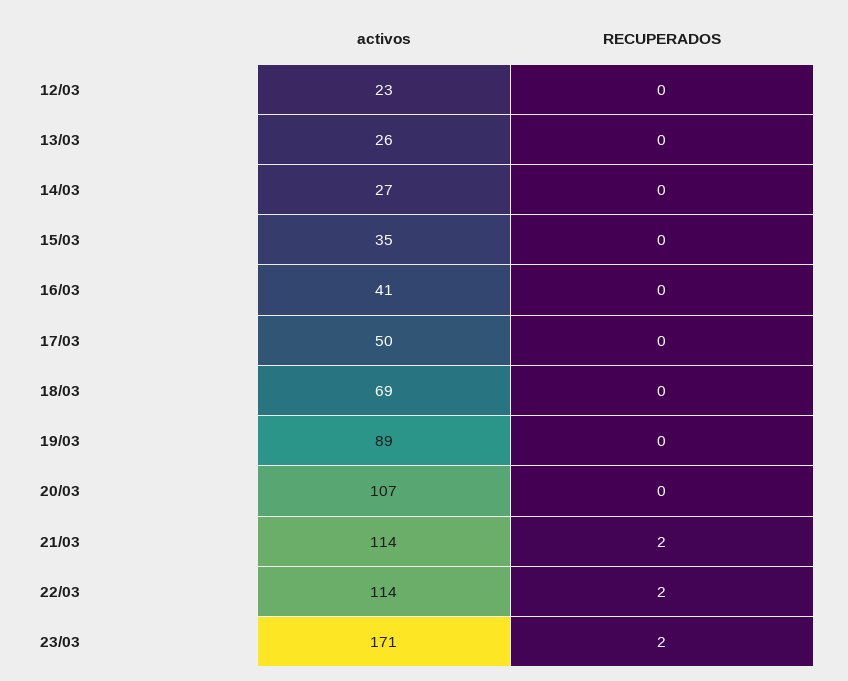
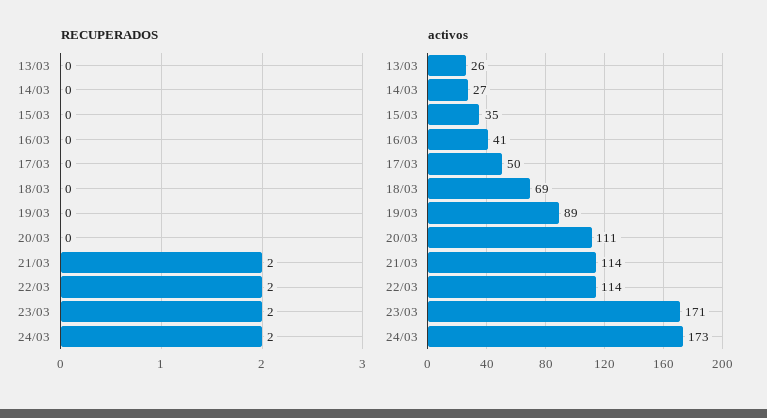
activos, 12/03: 23 -> none
RECUPERADOS, 12/03: 0 -> none
activos, 20/03: 107 -> 111
RECUPERADOS, 24/03: none -> 2
activos, 24/03: none -> 173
================================
Problem to solve: Everything in the records except the pictures should be printed again exactly.

Answer box:
activos, 12/03: 23 -> none
RECUPERADOS, 12/03: 0 -> none
activos, 20/03: 107 -> 111
RECUPERADOS, 24/03: none -> 2
activos, 24/03: none -> 173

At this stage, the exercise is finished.